Every line with the word "local" in it should be extracted from the data that follows.

▬▬▬

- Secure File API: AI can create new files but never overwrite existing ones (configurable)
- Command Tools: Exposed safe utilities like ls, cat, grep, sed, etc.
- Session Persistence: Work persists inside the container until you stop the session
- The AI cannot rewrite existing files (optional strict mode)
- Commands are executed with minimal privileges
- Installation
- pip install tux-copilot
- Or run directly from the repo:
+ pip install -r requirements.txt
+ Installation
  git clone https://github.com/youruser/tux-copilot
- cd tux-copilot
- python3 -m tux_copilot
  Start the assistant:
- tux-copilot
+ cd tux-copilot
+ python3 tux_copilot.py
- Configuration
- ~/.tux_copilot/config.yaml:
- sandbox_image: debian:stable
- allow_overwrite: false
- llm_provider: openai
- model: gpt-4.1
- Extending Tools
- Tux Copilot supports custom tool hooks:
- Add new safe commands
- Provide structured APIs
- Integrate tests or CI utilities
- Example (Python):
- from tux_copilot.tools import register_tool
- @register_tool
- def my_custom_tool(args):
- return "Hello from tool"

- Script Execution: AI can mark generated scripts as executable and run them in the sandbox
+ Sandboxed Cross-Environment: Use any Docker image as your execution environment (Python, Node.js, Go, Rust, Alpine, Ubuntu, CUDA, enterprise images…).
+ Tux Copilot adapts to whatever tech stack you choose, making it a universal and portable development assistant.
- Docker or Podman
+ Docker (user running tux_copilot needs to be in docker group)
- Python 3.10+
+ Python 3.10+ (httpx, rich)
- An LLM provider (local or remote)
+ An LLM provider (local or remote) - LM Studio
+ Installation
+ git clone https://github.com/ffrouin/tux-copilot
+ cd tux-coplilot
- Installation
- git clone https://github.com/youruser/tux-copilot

▬▬▬

▸ **EXPECTED ANSWER**
- An LLM provider (local or remote)
+ An LLM provider (local or remote) - LM Studio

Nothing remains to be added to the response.